问题
I recently wrote some code which prints a function result to cout. The result could have been evaluated at compile time, but it wasn't:
#include <algorithm>
#include <iostream>
constexpr unsigned int gcd(unsigned int u, unsigned int v)
{
// ...
}
int main() {
std::cout << gcd(5, 3) << std::endl;
}
For whatever bizarre reason, this compiles to: (clang -O3 -std=c++17)
main:
push r14
push rbx
push rax
mov edi, 5
mov esi, 3
call gcd(unsigned int, unsigned int)
mov esi, eax
...
See Compiler Explorer for a live example.

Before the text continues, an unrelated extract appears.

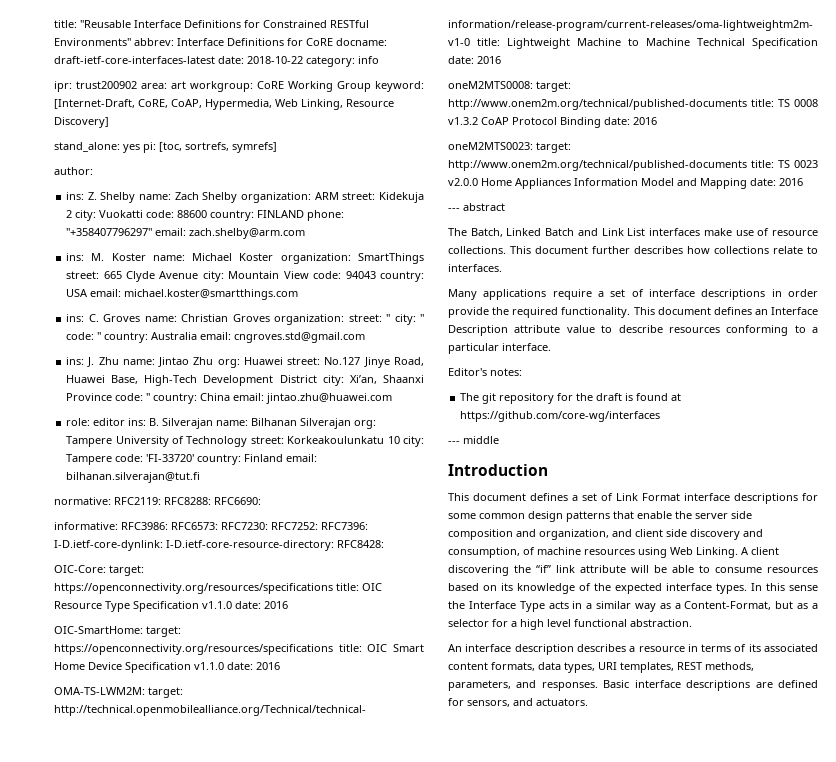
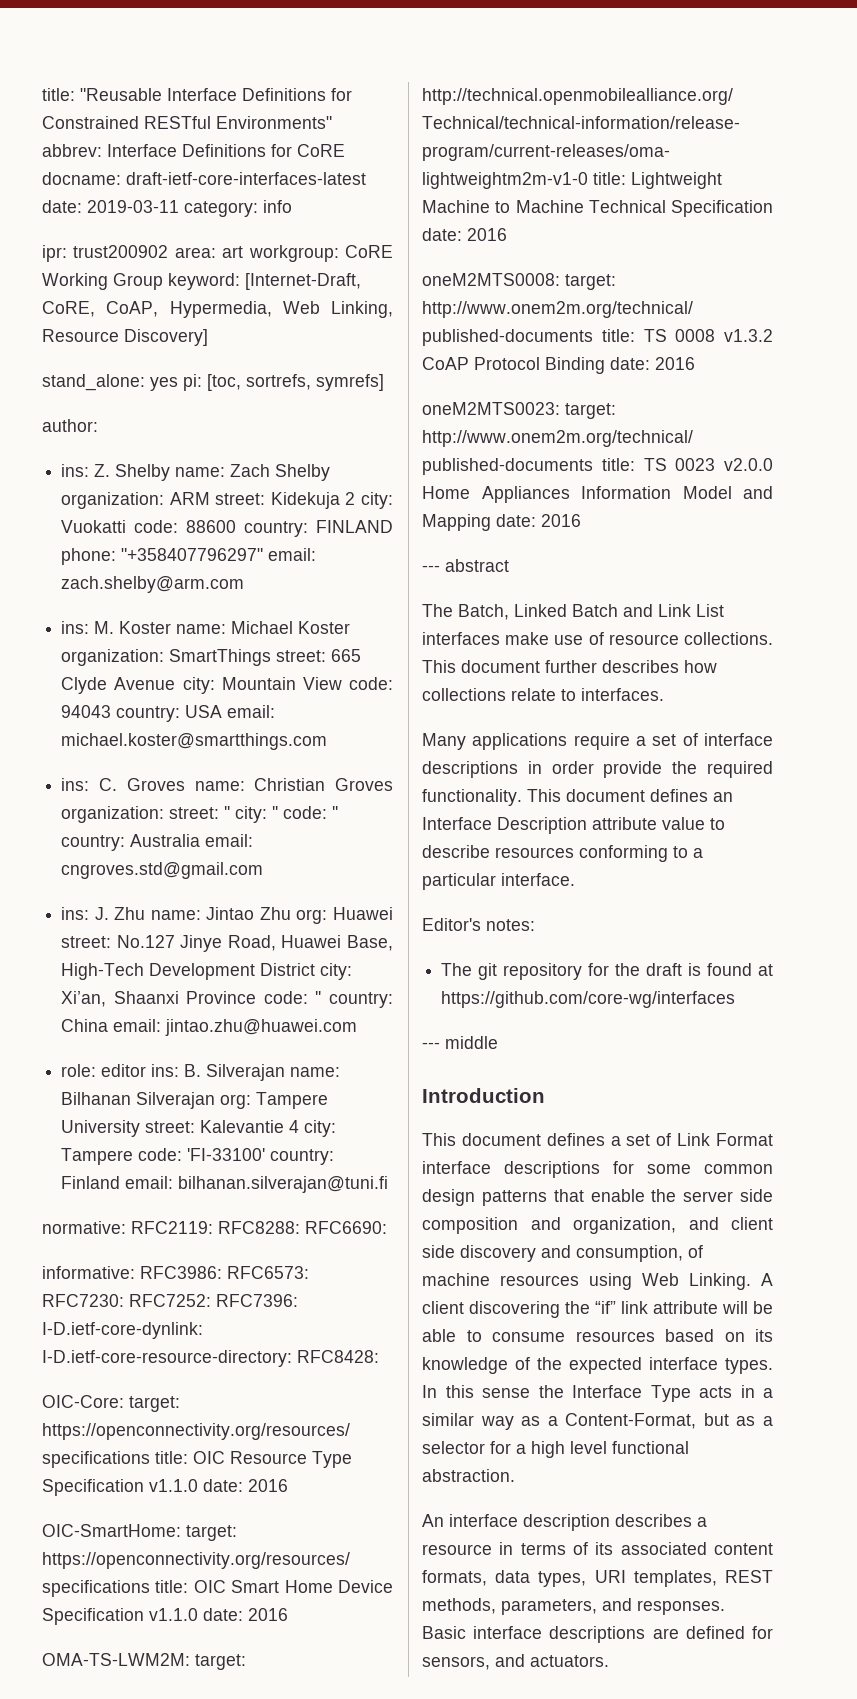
[247,56,303,64] 2018-10-22 -> [87,200,179,213] 2019-03-11
[171,436,400,447] of Technology street: Korkeakoulunkatu 10 -> [145,1120,300,1133] street: Kalevantie 4
[146,454,195,462] 'FI-33720' -> [187,1148,266,1161] 'FI-33100'
[66,472,201,483] bilhanan.silverajan@tut.fi -> [178,1176,389,1193] bilhanan.silverajan@tuni.fi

I would like the compiler to evaluate gcd(5, 3) at compile time in order to avoid wasting cycles at runtime, which is obviously possible. I know that I could do the following:
int main() {
constexpr unsigned g = gcd(5, 3);
std::cout << g << std::endl;
}
However, this is unnecessarily verbose. What I would like to do is simply this:
#define CONSTEVAL(expression) // ...
int main() {
std::cout << CONSTEVAL(gcd(5, 3)) << std::endl;
}
Does there exist any kind of compiler builtin that would make this CONSTEVAL macro possible? Or even better - something fully portable?
回答1:
How about an immediately invoked lambda expression?
#define CONSTEVAL(...) []{ constexpr auto result = __VA_ARGS__; return result; }()
This is effectively a way to produce a constexpr variable to hold the result and evaluate to the variable's value.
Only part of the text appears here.